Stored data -
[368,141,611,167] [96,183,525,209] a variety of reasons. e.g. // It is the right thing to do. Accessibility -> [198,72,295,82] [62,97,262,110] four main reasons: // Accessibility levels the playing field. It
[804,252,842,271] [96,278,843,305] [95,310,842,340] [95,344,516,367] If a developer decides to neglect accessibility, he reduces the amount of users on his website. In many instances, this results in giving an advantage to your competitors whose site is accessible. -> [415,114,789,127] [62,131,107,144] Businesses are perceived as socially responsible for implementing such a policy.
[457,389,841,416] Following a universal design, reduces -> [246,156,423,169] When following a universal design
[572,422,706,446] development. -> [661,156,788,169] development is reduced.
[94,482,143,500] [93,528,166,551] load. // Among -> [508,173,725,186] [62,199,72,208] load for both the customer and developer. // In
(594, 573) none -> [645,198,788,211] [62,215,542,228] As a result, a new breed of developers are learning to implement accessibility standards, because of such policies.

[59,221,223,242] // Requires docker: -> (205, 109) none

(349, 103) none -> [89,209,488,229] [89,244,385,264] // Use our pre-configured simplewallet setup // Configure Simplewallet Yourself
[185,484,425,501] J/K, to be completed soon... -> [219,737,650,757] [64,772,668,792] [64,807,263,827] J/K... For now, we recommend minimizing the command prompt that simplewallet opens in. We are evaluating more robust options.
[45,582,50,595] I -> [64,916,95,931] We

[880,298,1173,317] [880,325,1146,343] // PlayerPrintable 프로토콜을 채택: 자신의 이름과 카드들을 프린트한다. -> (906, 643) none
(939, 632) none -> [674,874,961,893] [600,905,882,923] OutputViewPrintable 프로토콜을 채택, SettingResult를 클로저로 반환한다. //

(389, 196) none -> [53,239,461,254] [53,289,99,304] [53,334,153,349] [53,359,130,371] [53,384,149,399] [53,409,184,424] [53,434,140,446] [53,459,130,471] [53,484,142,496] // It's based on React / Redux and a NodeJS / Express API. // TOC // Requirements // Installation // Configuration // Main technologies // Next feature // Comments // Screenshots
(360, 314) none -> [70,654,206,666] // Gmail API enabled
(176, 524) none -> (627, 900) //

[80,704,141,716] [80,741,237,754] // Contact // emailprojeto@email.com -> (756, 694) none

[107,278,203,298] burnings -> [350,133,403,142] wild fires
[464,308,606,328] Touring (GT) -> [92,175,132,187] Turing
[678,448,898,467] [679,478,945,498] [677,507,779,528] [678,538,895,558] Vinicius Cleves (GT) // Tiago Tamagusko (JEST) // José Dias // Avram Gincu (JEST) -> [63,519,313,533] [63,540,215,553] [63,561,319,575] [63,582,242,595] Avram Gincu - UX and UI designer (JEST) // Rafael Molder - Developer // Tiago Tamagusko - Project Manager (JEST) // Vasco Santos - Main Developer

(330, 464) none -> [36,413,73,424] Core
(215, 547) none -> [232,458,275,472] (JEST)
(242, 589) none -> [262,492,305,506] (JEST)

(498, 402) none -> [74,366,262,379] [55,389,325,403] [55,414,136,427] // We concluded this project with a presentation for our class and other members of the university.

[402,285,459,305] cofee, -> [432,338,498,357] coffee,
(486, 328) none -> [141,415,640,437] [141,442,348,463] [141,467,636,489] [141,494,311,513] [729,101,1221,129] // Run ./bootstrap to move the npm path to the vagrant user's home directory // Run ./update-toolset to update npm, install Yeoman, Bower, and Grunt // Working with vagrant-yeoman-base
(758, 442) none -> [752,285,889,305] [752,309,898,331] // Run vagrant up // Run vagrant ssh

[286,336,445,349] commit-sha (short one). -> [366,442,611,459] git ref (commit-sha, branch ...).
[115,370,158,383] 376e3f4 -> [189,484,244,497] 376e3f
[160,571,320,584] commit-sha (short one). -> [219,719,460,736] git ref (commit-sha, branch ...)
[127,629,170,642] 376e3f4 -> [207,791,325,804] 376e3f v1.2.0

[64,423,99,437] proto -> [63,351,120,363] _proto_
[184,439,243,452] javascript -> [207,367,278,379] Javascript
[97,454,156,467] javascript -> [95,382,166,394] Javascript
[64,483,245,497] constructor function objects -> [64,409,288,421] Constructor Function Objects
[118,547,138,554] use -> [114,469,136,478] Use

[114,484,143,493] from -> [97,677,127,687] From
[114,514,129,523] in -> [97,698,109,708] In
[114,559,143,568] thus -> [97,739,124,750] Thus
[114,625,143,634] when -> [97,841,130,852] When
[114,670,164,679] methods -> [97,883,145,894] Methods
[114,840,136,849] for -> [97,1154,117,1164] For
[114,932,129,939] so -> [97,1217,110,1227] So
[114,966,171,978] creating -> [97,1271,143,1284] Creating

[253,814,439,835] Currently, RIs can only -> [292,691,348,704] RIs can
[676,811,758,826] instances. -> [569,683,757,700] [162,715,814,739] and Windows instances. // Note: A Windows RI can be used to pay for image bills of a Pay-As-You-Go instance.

Exercise - For this exercise, output the records in full, exactly.

Answer for this exercise -
[368,141,611,167] [96,183,525,209] a variety of reasons. e.g. // It is the right thing to do. Accessibility -> [198,72,295,82] [62,97,262,110] four main reasons: // Accessibility levels the playing field. It
[804,252,842,271] [96,278,843,305] [95,310,842,340] [95,344,516,367] If a developer decides to neglect accessibility, he reduces the amount of users on his website. In many instances, this results in giving an advantage to your competitors whose site is accessible. -> [415,114,789,127] [62,131,107,144] Businesses are perceived as socially responsible for implementing such a policy.
[457,389,841,416] Following a universal design, reduces -> [246,156,423,169] When following a universal design
[572,422,706,446] development. -> [661,156,788,169] development is reduced.
[94,482,143,500] [93,528,166,551] load. // Among -> [508,173,725,186] [62,199,72,208] load for both the customer and developer. // In
(594, 573) none -> [645,198,788,211] [62,215,542,228] As a result, a new breed of developers are learning to implement accessibility standards, because of such policies.

[59,221,223,242] // Requires docker: -> (205, 109) none

(349, 103) none -> [89,209,488,229] [89,244,385,264] // Use our pre-configured simplewallet setup // Configure Simplewallet Yourself
[185,484,425,501] J/K, to be completed soon... -> [219,737,650,757] [64,772,668,792] [64,807,263,827] J/K... For now, we recommend minimizing the command prompt that simplewallet opens in. We are evaluating more robust options.
[45,582,50,595] I -> [64,916,95,931] We

[880,298,1173,317] [880,325,1146,343] // PlayerPrintable 프로토콜을 채택: 자신의 이름과 카드들을 프린트한다. -> (906, 643) none
(939, 632) none -> [674,874,961,893] [600,905,882,923] OutputViewPrintable 프로토콜을 채택, SettingResult를 클로저로 반환한다. //

(389, 196) none -> [53,239,461,254] [53,289,99,304] [53,334,153,349] [53,359,130,371] [53,384,149,399] [53,409,184,424] [53,434,140,446] [53,459,130,471] [53,484,142,496] // It's based on React / Redux and a NodeJS / Express API. // TOC // Requirements // Installation // Configuration // Main technologies // Next feature // Comments // Screenshots
(360, 314) none -> [70,654,206,666] // Gmail API enabled
(176, 524) none -> (627, 900) //

[80,704,141,716] [80,741,237,754] // Contact // emailprojeto@email.com -> (756, 694) none

[107,278,203,298] burnings -> [350,133,403,142] wild fires
[464,308,606,328] Touring (GT) -> [92,175,132,187] Turing
[678,448,898,467] [679,478,945,498] [677,507,779,528] [678,538,895,558] Vinicius Cleves (GT) // Tiago Tamagusko (JEST) // José Dias // Avram Gincu (JEST) -> [63,519,313,533] [63,540,215,553] [63,561,319,575] [63,582,242,595] Avram Gincu - UX and UI designer (JEST) // Rafael Molder - Developer // Tiago Tamagusko - Project Manager (JEST) // Vasco Santos - Main Developer

(330, 464) none -> [36,413,73,424] Core
(215, 547) none -> [232,458,275,472] (JEST)
(242, 589) none -> [262,492,305,506] (JEST)

(498, 402) none -> [74,366,262,379] [55,389,325,403] [55,414,136,427] // We concluded this project with a presentation for our class and other members of the university.

[402,285,459,305] cofee, -> [432,338,498,357] coffee,
(486, 328) none -> [141,415,640,437] [141,442,348,463] [141,467,636,489] [141,494,311,513] [729,101,1221,129] // Run ./bootstrap to move the npm path to the vagrant user's home directory // Run ./update-toolset to update npm, install Yeoman, Bower, and Grunt // Working with vagrant-yeoman-base
(758, 442) none -> [752,285,889,305] [752,309,898,331] // Run vagrant up // Run vagrant ssh

[286,336,445,349] commit-sha (short one). -> [366,442,611,459] git ref (commit-sha, branch ...).
[115,370,158,383] 376e3f4 -> [189,484,244,497] 376e3f
[160,571,320,584] commit-sha (short one). -> [219,719,460,736] git ref (commit-sha, branch ...)
[127,629,170,642] 376e3f4 -> [207,791,325,804] 376e3f v1.2.0

[64,423,99,437] proto -> [63,351,120,363] _proto_
[184,439,243,452] javascript -> [207,367,278,379] Javascript
[97,454,156,467] javascript -> [95,382,166,394] Javascript
[64,483,245,497] constructor function objects -> [64,409,288,421] Constructor Function Objects
[118,547,138,554] use -> [114,469,136,478] Use

[114,484,143,493] from -> [97,677,127,687] From
[114,514,129,523] in -> [97,698,109,708] In
[114,559,143,568] thus -> [97,739,124,750] Thus
[114,625,143,634] when -> [97,841,130,852] When
[114,670,164,679] methods -> [97,883,145,894] Methods
[114,840,136,849] for -> [97,1154,117,1164] For
[114,932,129,939] so -> [97,1217,110,1227] So
[114,966,171,978] creating -> [97,1271,143,1284] Creating

[253,814,439,835] Currently, RIs can only -> [292,691,348,704] RIs can
[676,811,758,826] instances. -> [569,683,757,700] [162,715,814,739] and Windows instances. // Note: A Windows RI can be used to pay for image bills of a Pay-As-You-Go instance.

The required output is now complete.